# What to produce:
Starting at the line with "discount: 25.00 -> none", repeat every line exactly until the records end, including the last one.
____________
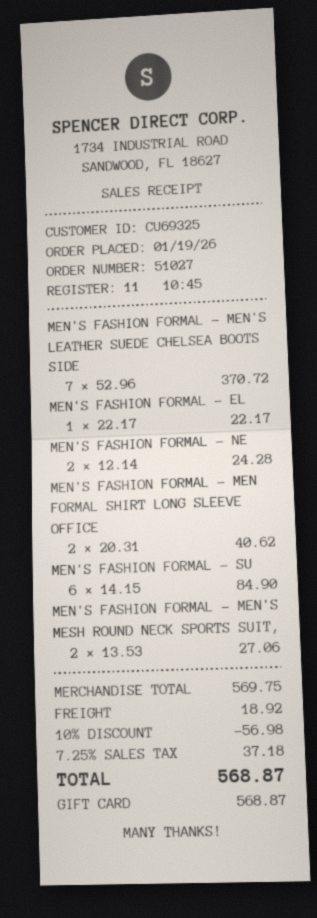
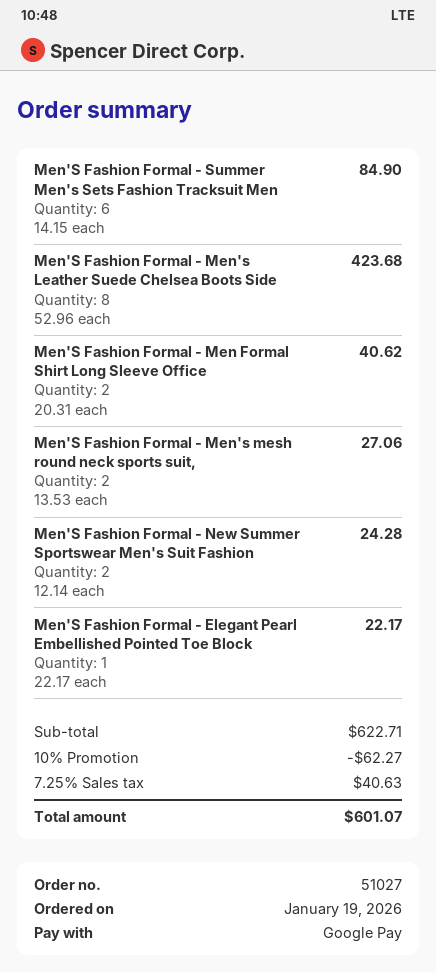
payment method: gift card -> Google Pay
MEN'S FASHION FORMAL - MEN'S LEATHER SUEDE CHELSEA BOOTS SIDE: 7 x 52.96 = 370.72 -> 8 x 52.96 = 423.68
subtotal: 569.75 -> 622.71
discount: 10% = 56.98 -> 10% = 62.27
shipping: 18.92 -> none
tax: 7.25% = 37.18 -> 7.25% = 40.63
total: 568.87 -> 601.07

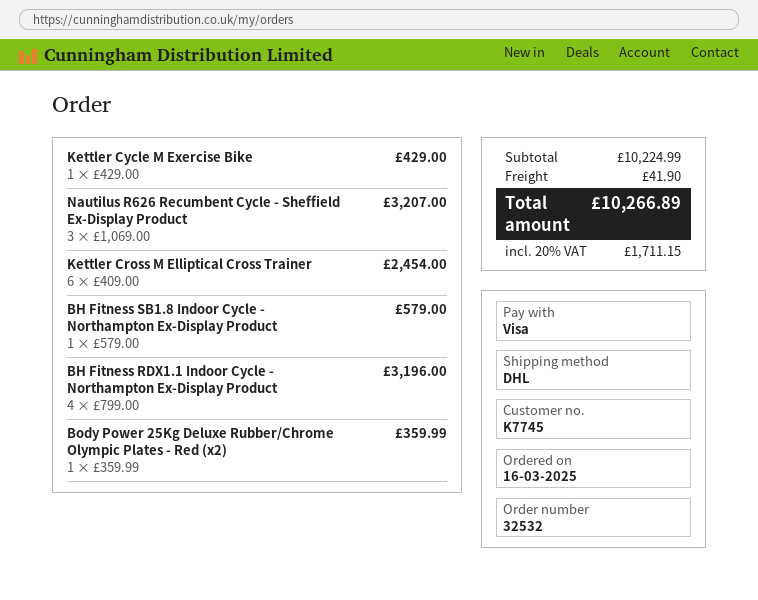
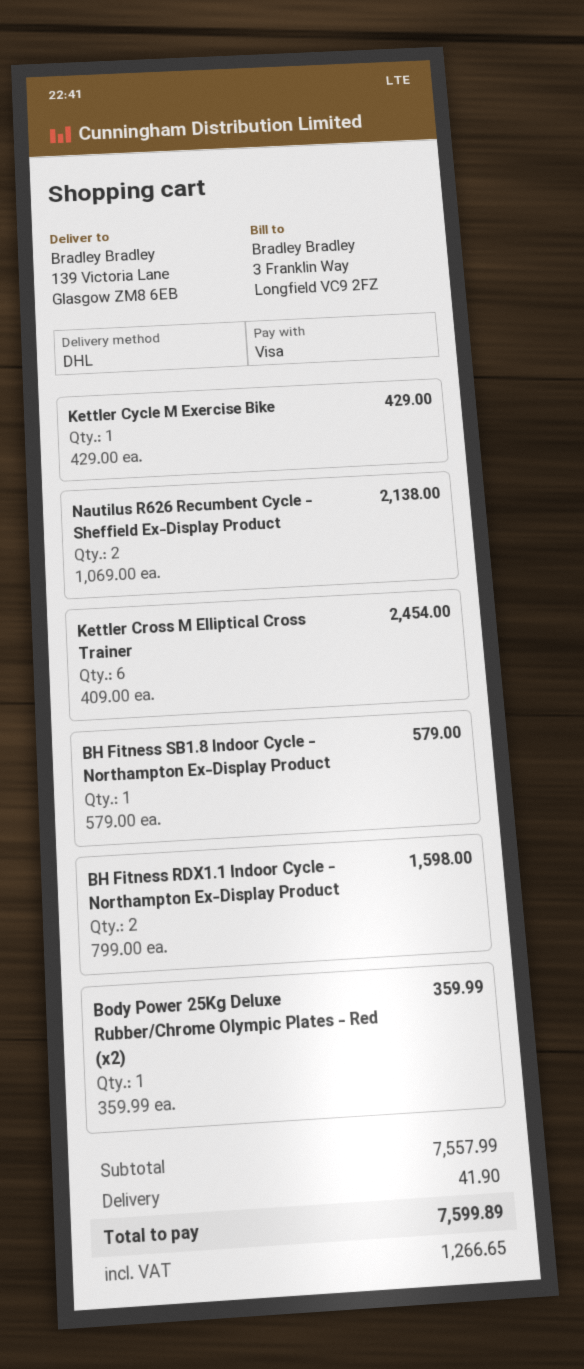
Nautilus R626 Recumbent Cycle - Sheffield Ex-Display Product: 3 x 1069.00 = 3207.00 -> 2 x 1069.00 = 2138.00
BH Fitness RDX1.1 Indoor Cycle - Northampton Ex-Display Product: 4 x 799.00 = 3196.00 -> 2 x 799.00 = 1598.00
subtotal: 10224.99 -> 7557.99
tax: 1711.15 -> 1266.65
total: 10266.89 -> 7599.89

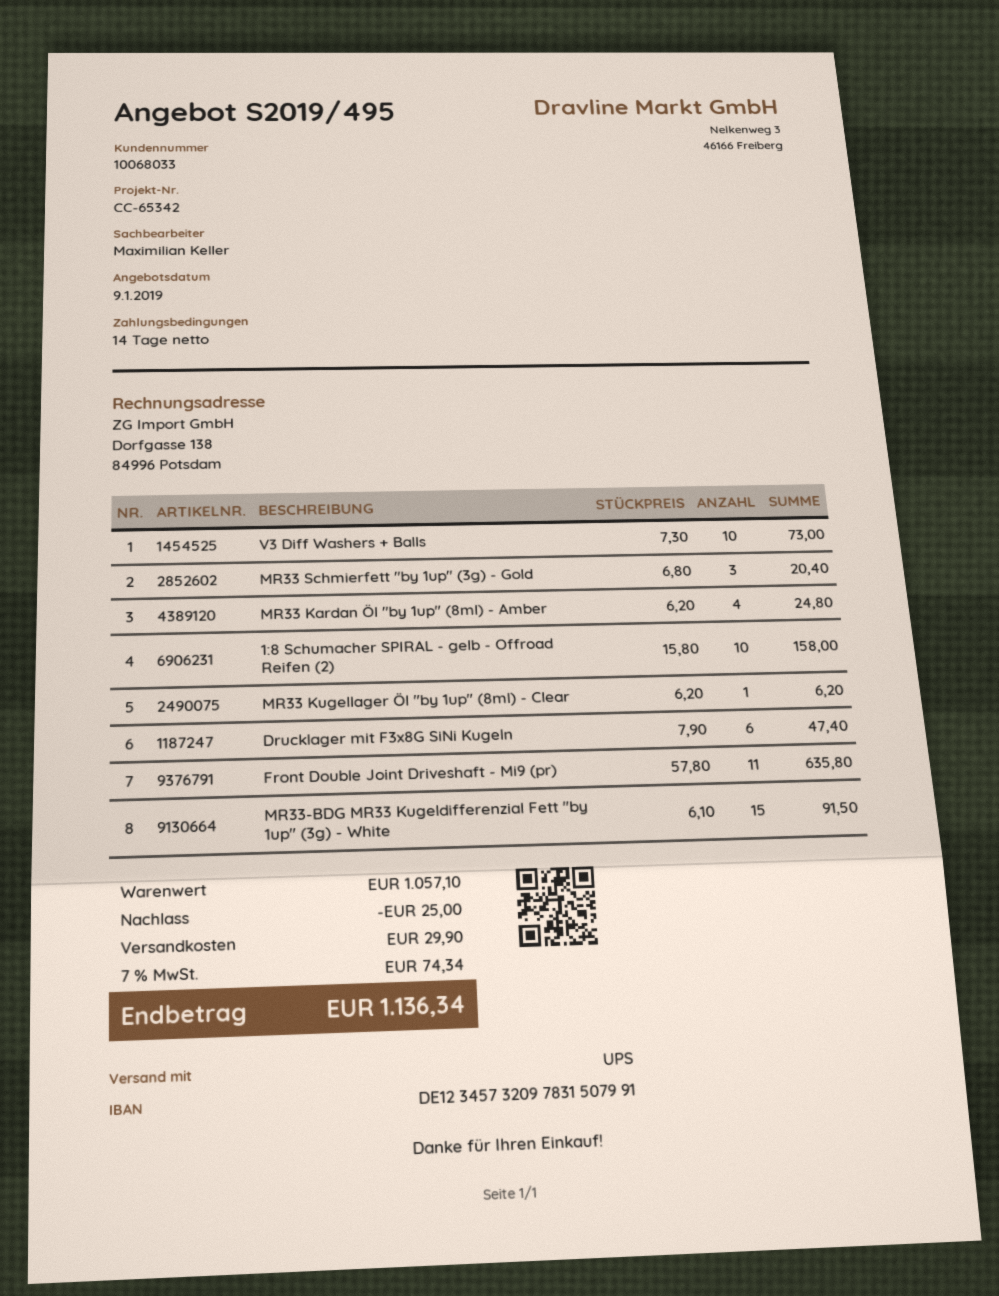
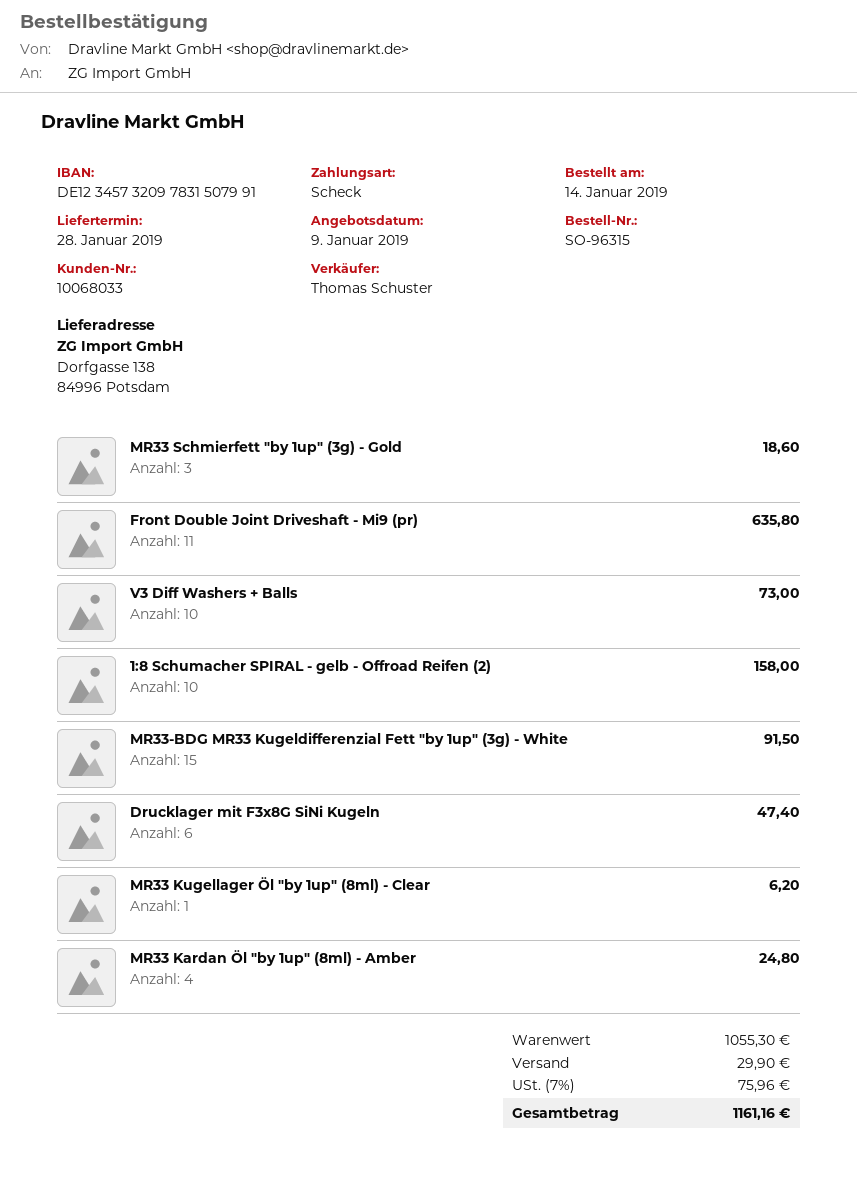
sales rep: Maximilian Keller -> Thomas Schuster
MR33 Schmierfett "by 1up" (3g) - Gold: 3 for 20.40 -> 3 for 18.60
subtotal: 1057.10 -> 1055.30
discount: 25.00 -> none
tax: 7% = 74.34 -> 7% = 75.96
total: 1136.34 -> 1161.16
____________
# Response:
discount: 25.00 -> none
tax: 7% = 74.34 -> 7% = 75.96
total: 1136.34 -> 1161.16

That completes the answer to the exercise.